Forcing Domain Admins to use AGPM (but not really)

Hi folks, Sean Wright here for my final post. So, you have AGPM installed, but your Domain Admins continue using GPMC to create, delete, and modify Group Policy. You’ve asked nicely, but that hasn’t had much effect. Now you want to make your point, and prevent your Domain Admins from managing Group Policy the wrong way. You decide to deny Domain Administrators the rights to modify Group Policy Objects (GPOs) through any means save the AGPM console. It may seem like a good idea, but let me explain how your time is better spent elsewhere.

First, let’s cover the concept of a domain administrator. The domain admin is the most trusted and unrestricted user account in the domain. The domain admin can do anything in the domain and can give themselves permissions that make anything possible. The domain admin is the "Domain Overlord" if you will. Go ahead, laugh maniacally now, I’ll wait.

The very notion that you want to deny something to a Domain Admin is a foreign concept. You don’t deny them anything. They deny rights to others. Windows and Active Directory are built upon this fundamental concept, which brings us to our next section.

Why you’re wasting your time:

Active Directory is tailored to Domain Admins being all-powerful. No matter what you do to restrict their rights, they can simply change it back at will. You can make it difficult, which might discourage them… but a determined admin can undo anything you change.

You now have a new admin on the team, and during his troubleshooting “Random Group Policy Problem #5”, they receive an access denied error when managing policy through GPMC. They should be using AGPM, and the fact that they are unaware of this is a whole other issue. Most admins take access denied errors as a bad thing-- after all, they are an admin; so, they may start fixing the environment by changing permissions.

If you contact Microsoft Support for a Group Policy related issue, we will likely return the permissions to defaults before proceeding with troubleshooting. We do not recommend this scenario, because you can't prevent a domain administrator from being an domain administrator, and your efforts can be so easily undone.

If you modify permissions on policy folders within SYSVOL, you’re going to trigger replication for every file and folder that is changed. In large environments with many policies, that can be a significant network traffic surge.

Most importantly, Microsoft has not tested this scenario, so you may introduce unforeseen problems to your environment by attempting it.

What you should do instead:

The advice I give to every customer who force domain admins into AGPM is Education. You can’t prevent a domain admin from doing something if they are determined. If you can’t trust your domain admins to do the right thing, and do it the right way, then they should not be a domain admins. That said, I suggest educating administrators by teaching them about AGPM and its benefits. Explain why they should only use AGPM manage policy, and you will likely see them consciously decide to go the extra mile to do things the correct way.

Recently, I had a customer insist AGPM was incomplete, because it did not have this restrictive functionality built-in. The developers did not intend for AGPM to restrict admins. It was designed to provide benefits that make troubleshooting and administration of policy more manageable.

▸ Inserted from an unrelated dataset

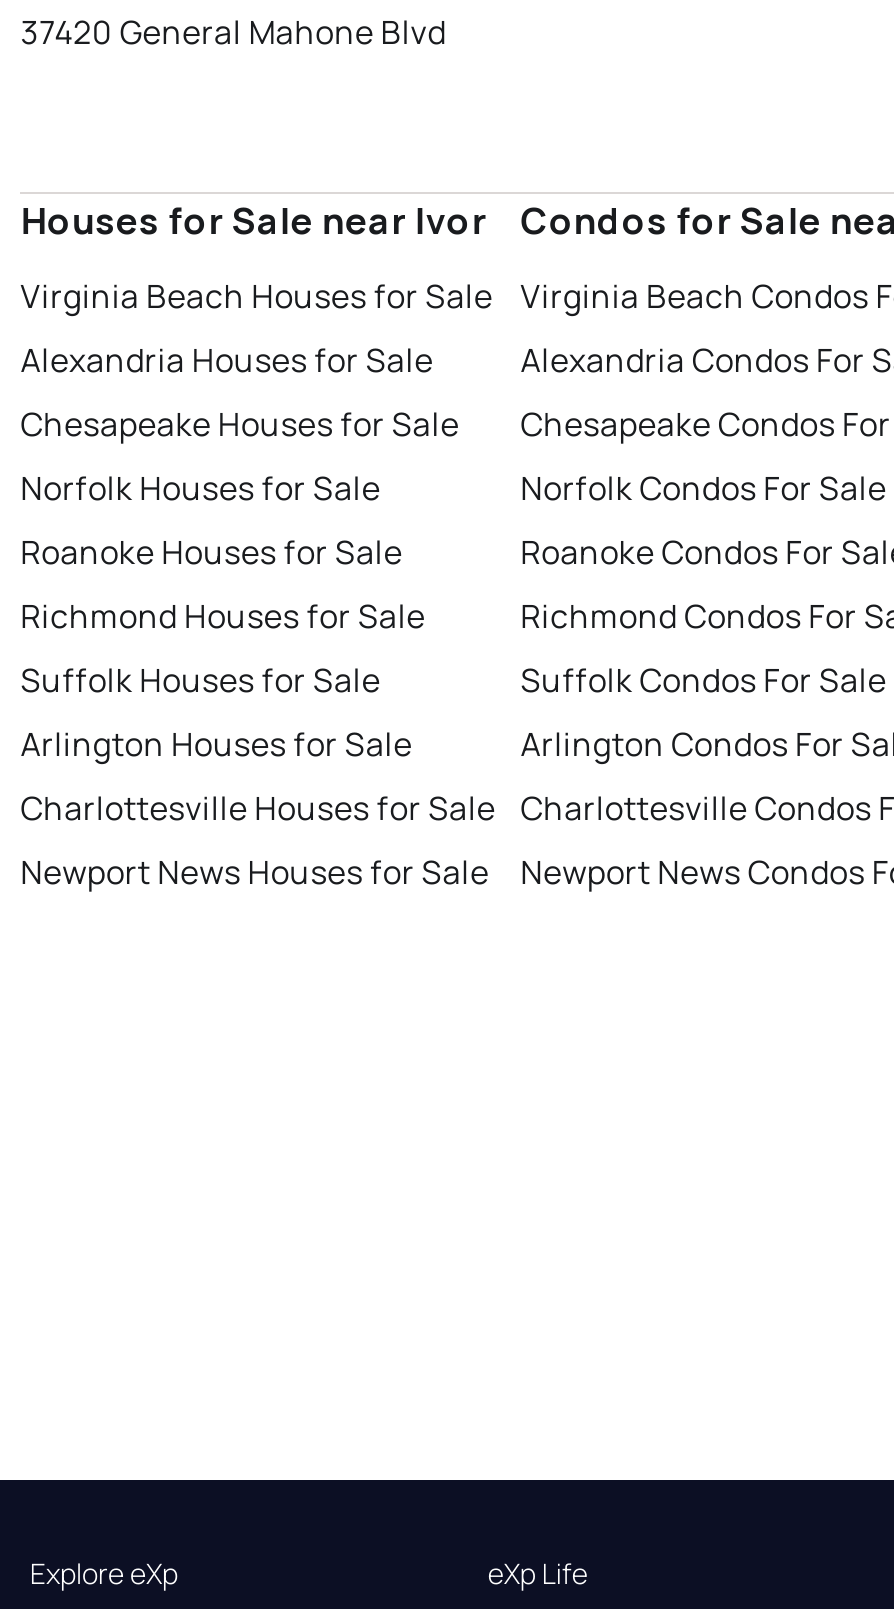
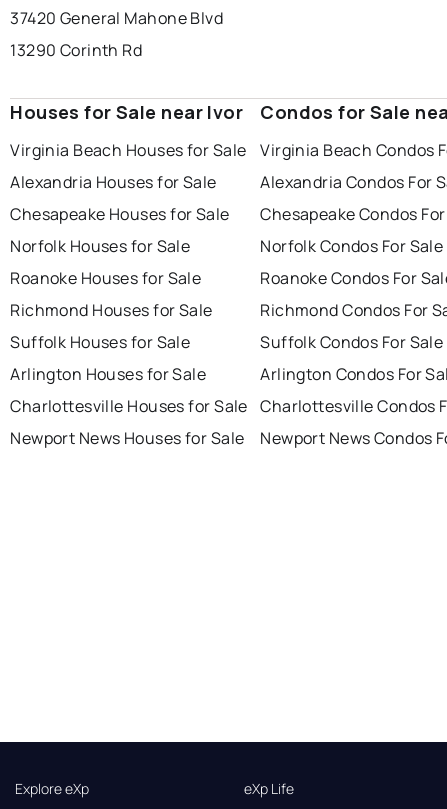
+ 13290 Corinth Rd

If you’re still reading, and are determined to try this in spite of my recommendations against it:

Editing existing Group Policy object

During installation, in an effort to make things easier, some customers simply add the AGPM service account to the Domain Administrators group. Since we’re about to prevent domain admins from accessing production GPOs, you’ll want to read over the AGPM Least Privilege scenario and make sure you have successfully implemented this before you proceed.

1. We’ll need to remove any Administrative users or groups from the “Group Policy Creator Owners” group. You can do this through Active Directory Users and Computers.

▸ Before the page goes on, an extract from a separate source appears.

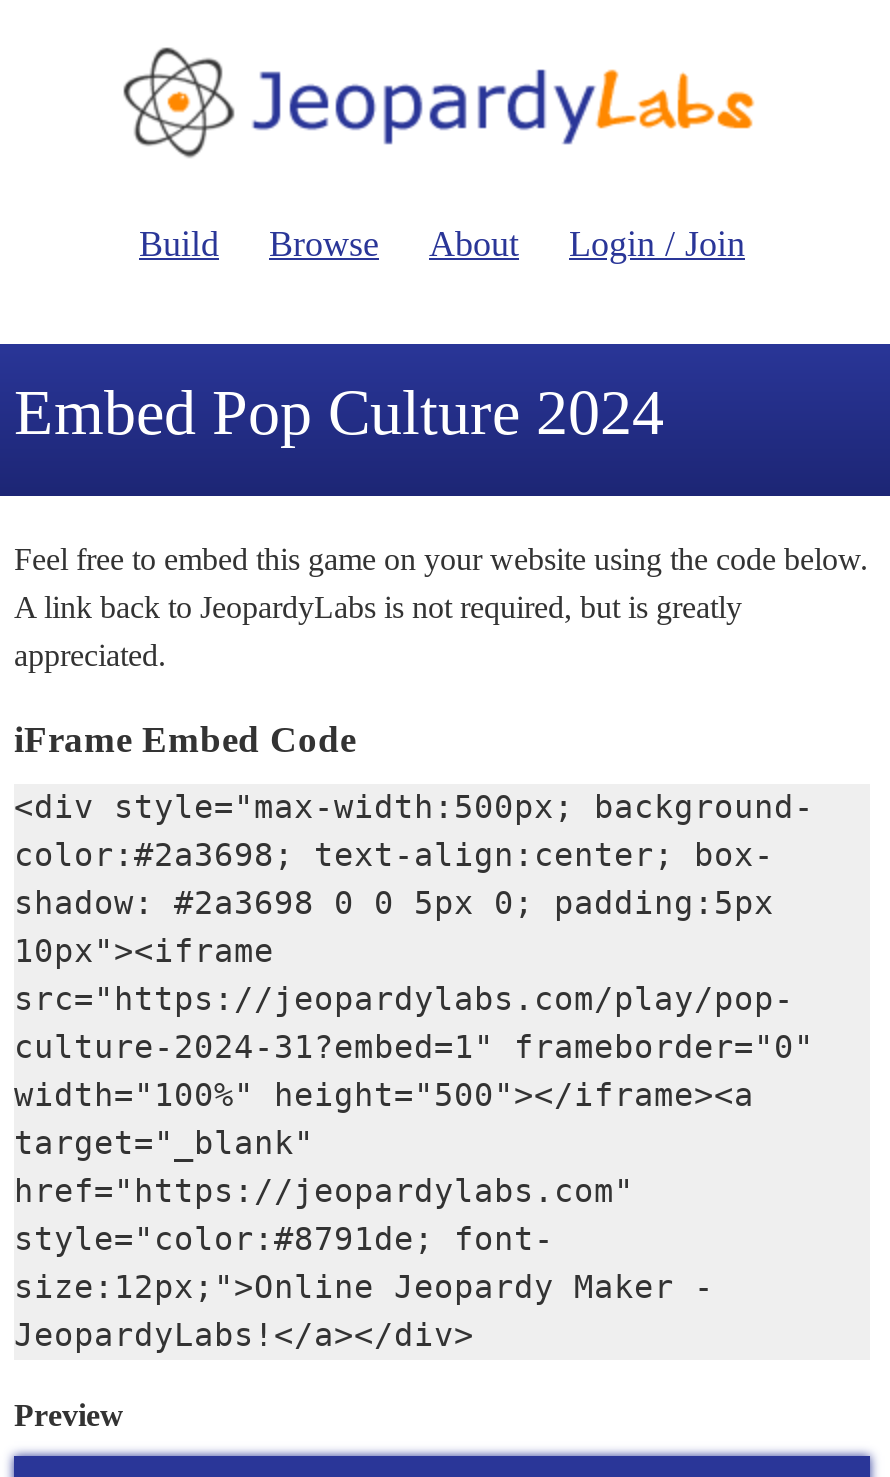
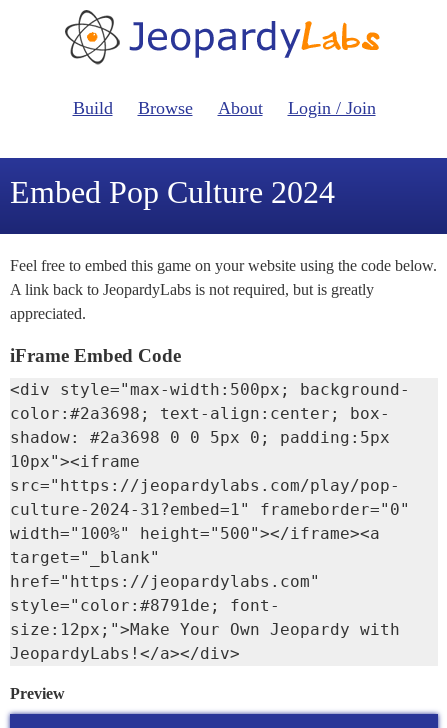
- size:12px;">Online Jeopardy Maker -
+ size:12px;">Make Your Own Jeopardy with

2. If it’s not already there, make sure you add the AGPM service account to ”Group Policy Creator Owners”

3. Open the Group Policy Management Console (GPMC.msc) and find the Group Policy Objects container. The Delegation tab shows a list of users/groups that have the ability to create new GPOs in the domain. You can try to remove Domain Admins from this location, but alas, it won’t let you.

Note: This is a safety feature, designed to prevent you from accidentally removing all rights to create GPOs.

What you can do, is prevent your domain admins from editing the existing GPOs.

4. Within GPMC, expand the Group Policy Objects container and find the Default Domain Controllers Policy.

5. Select the Default Domain Controllers GPO and go to the Delegation tab.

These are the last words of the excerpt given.